§ **The task**
Only the lines from the one containing "PD00018 | 총당류(G): 4.52 -> 6.79" to the end of the data are wanted; print them exactly as they appear.

§ **Records for this task**
------------------------------------
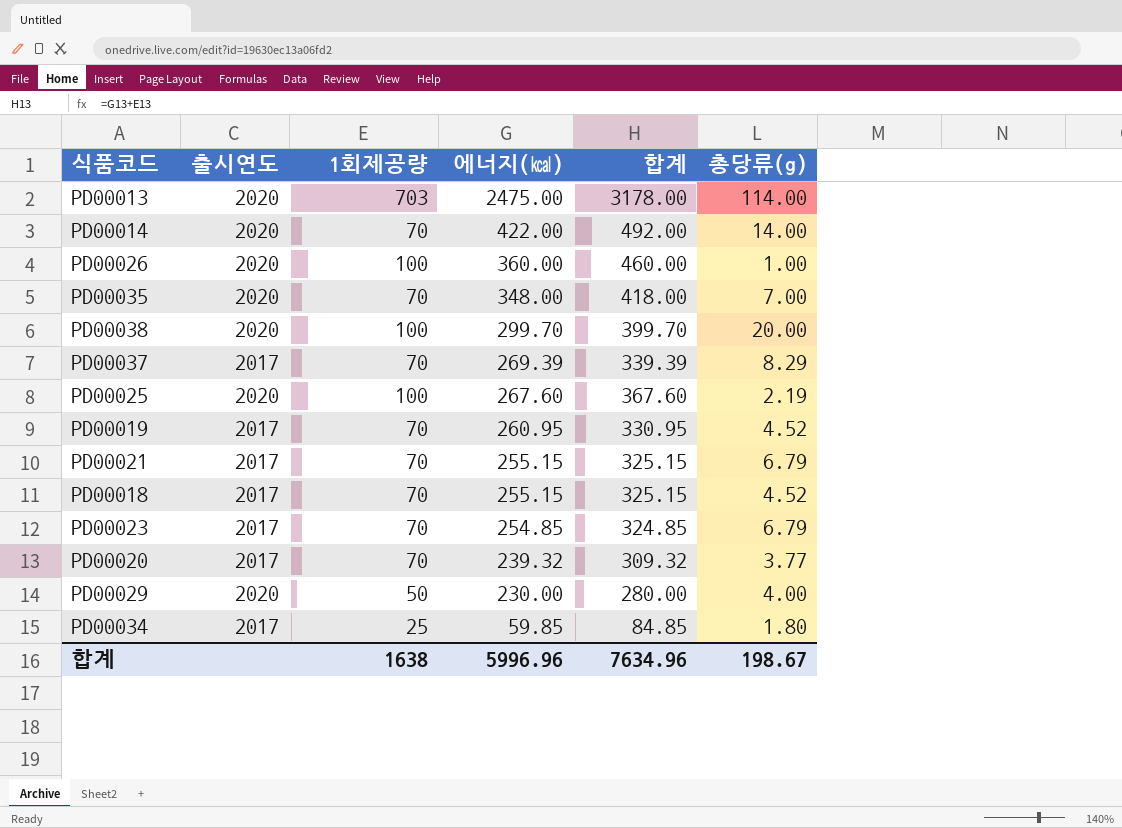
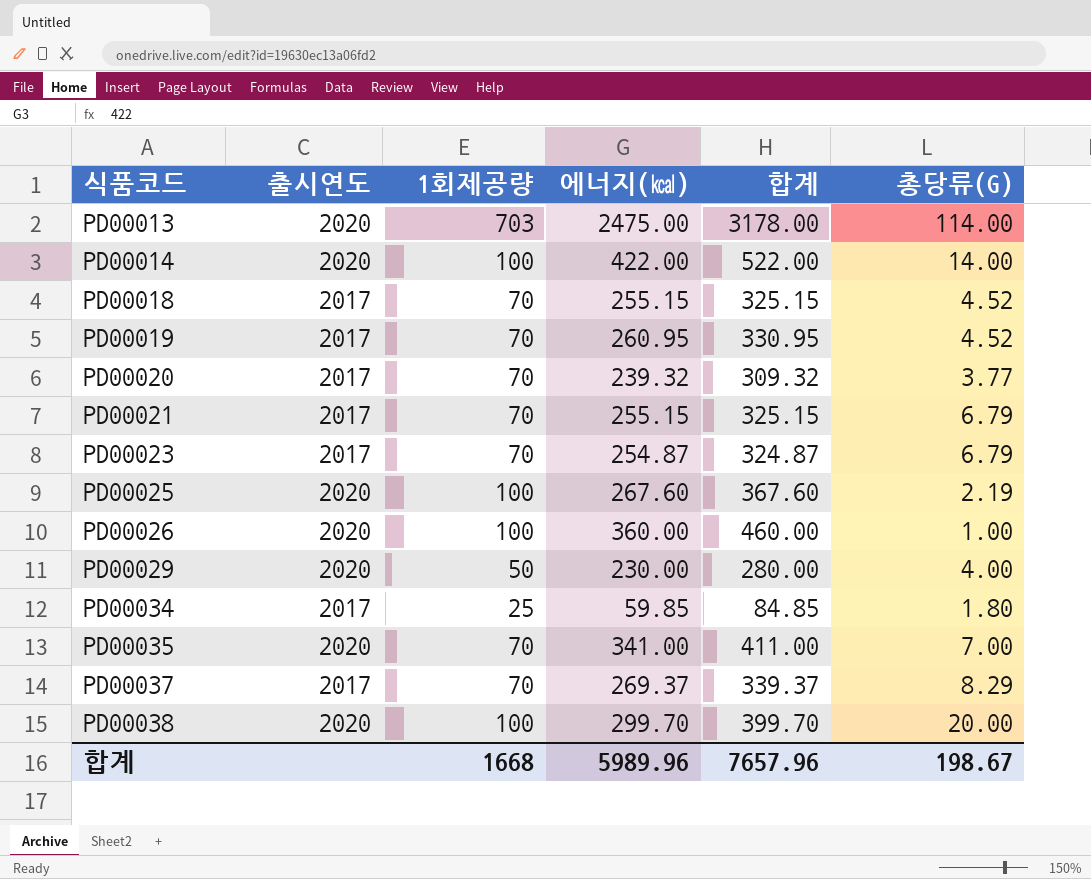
row order: 에너지(㎉) descending -> 식품코드 ascending
column name: 총당류(g) -> 총당류(G)
PD00014 | 1회제공량: 70 -> 100
PD00014 | 합계: 492.00 -> 522.00
PD00023 | 에너지(㎉): 254.85 -> 254.87
PD00023 | 합계: 324.85 -> 324.87
PD00035 | 에너지(㎉): 348.00 -> 341.00
PD00035 | 합계: 418.00 -> 411.00
PD00037 | 에너지(㎉): 269.39 -> 269.37
PD00037 | 합계: 339.39 -> 339.37
합계 | 1회제공량: 1638 -> 1668
합계 | 에너지(㎉): 5996.96 -> 5989.96
합계 | 합계: 7634.96 -> 7657.96

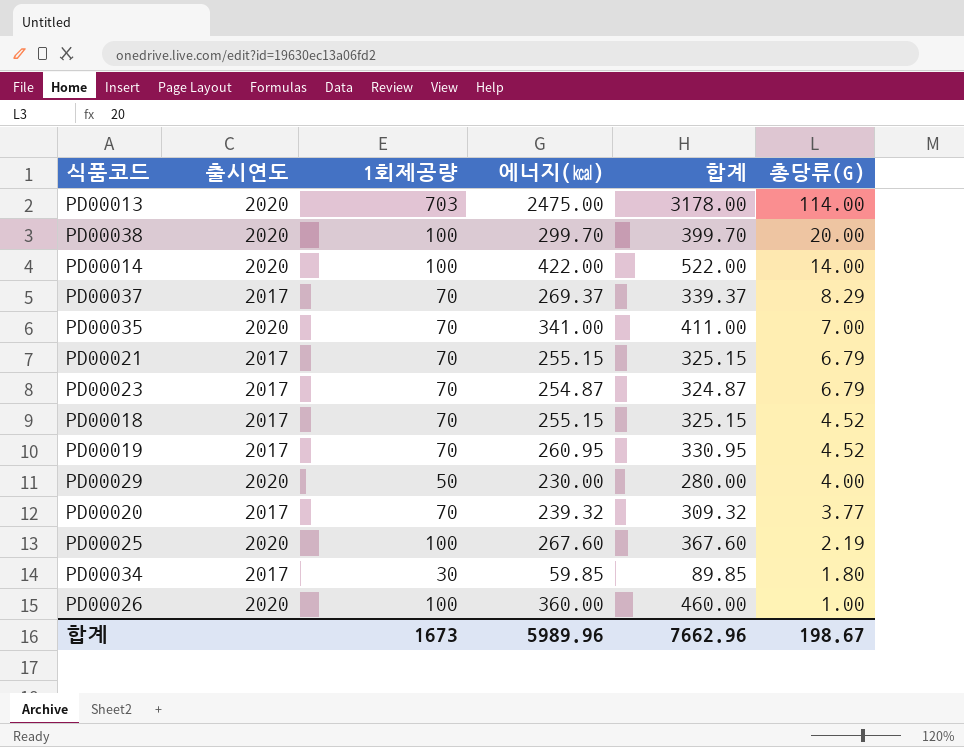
row order: 식품코드 ascending -> 총당류(G) descending
PD00034 | 1회제공량: 25 -> 30
PD00034 | 합계: 84.85 -> 89.85
합계 | 1회제공량: 1668 -> 1673
합계 | 합계: 7657.96 -> 7662.96

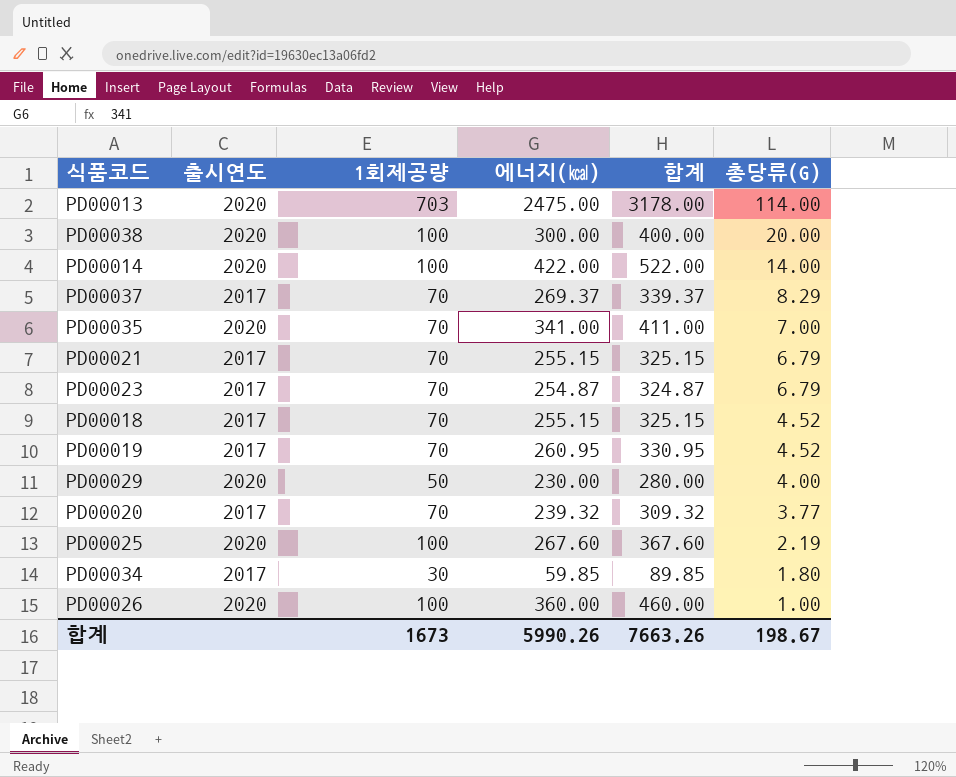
PD00038 | 에너지(㎉): 299.70 -> 300.00
PD00038 | 합계: 399.70 -> 400.00
합계 | 에너지(㎉): 5989.96 -> 5990.26
합계 | 합계: 7662.96 -> 7663.26

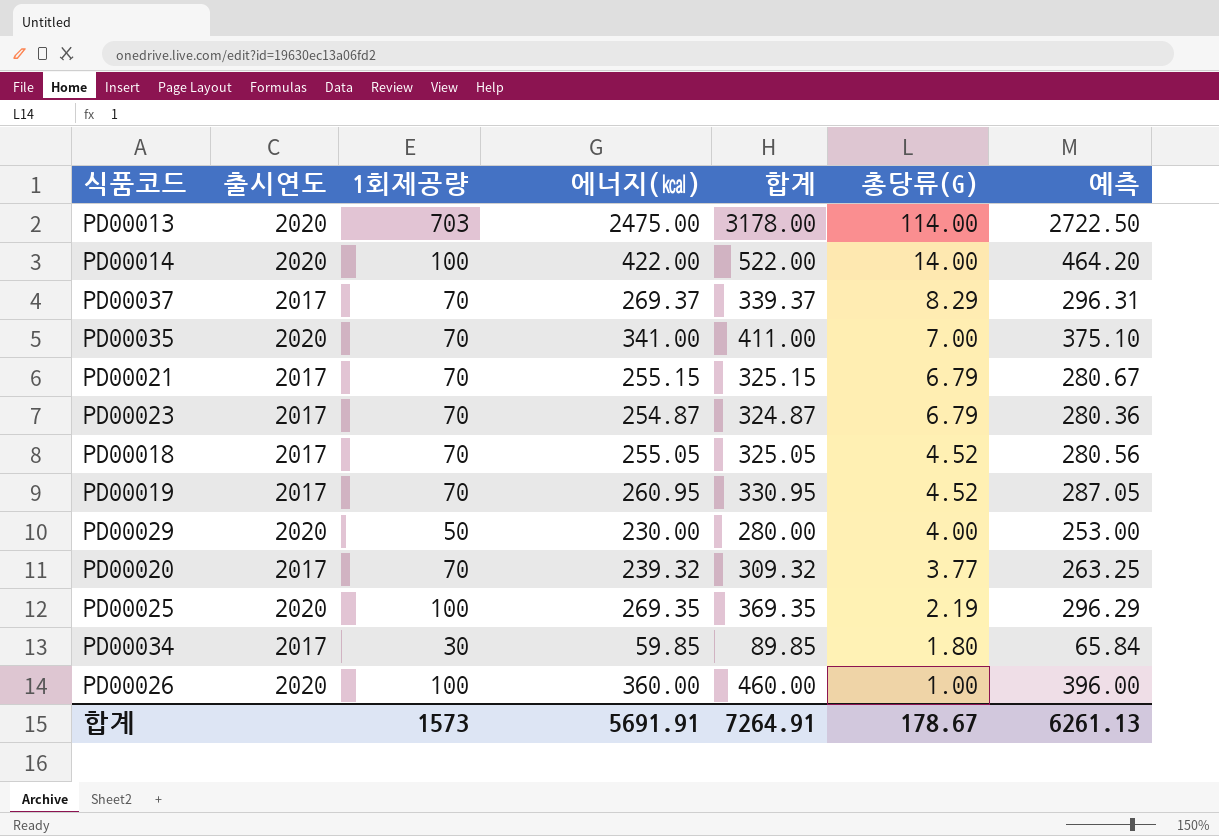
column 예측 | formula: none -> [에너지(㎉)] * 1.1
row PD00038: 2020 | 100 | 300.00 | 400.00 | 20.00 -> none
PD00018 | 에너지(㎉): 255.15 -> 255.05
PD00018 | 합계: 325.15 -> 325.05
PD00025 | 에너지(㎉): 267.60 -> 269.35
PD00025 | 합계: 367.60 -> 369.35
합계 | 1회제공량: 1673 -> 1573
합계 | 에너지(㎉): 5990.26 -> 5691.91
합계 | 합계: 7663.26 -> 7264.91
합계 | 총당류(G): 198.67 -> 178.67

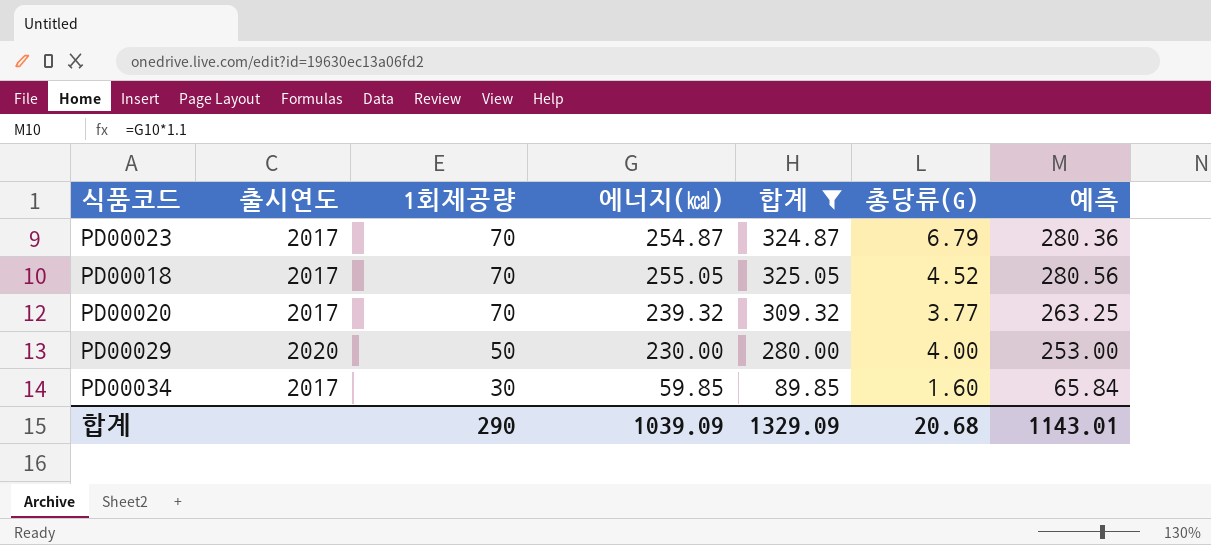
filter: none -> 합계 <= 325.05
row order: 총당류(G) descending -> 1회제공량 descending
PD00034 | 총당류(G): 1.80 -> 1.60
합계 | 1회제공량: 1573 -> 290
합계 | 에너지(㎉): 5691.91 -> 1039.09
합계 | 합계: 7264.91 -> 1329.09
합계 | 총당류(G): 178.67 -> 20.68
합계 | 예측: 6261.13 -> 1143.01

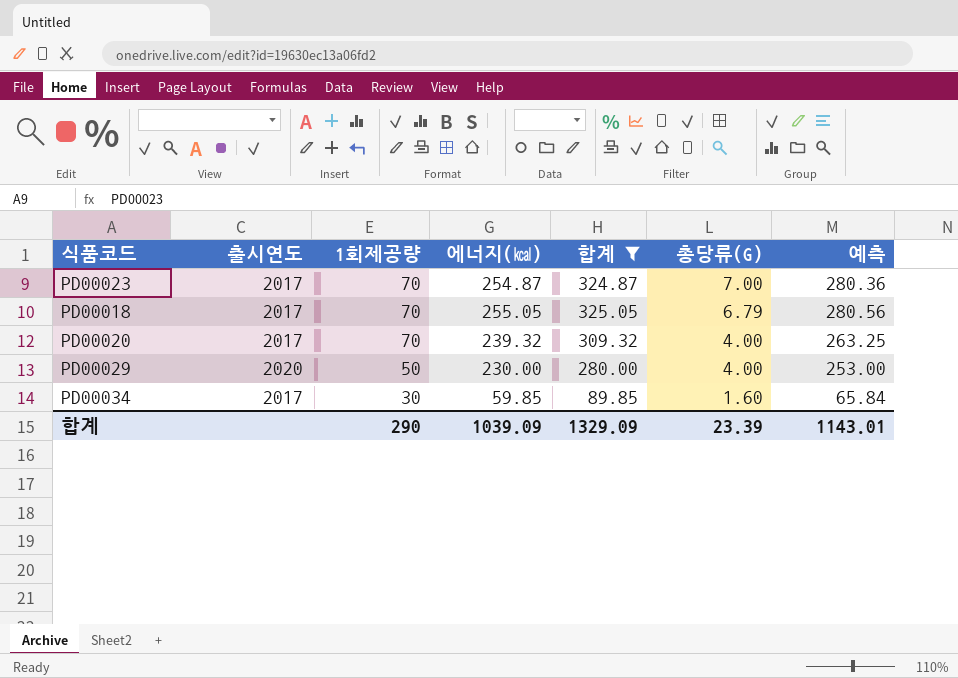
PD00023 | 총당류(G): 6.79 -> 7.00
PD00018 | 총당류(G): 4.52 -> 6.79
PD00020 | 총당류(G): 3.77 -> 4.00
합계 | 총당류(G): 20.68 -> 23.39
------------------------------------
§ **Expected answer**
PD00018 | 총당류(G): 4.52 -> 6.79
PD00020 | 총당류(G): 3.77 -> 4.00
합계 | 총당류(G): 20.68 -> 23.39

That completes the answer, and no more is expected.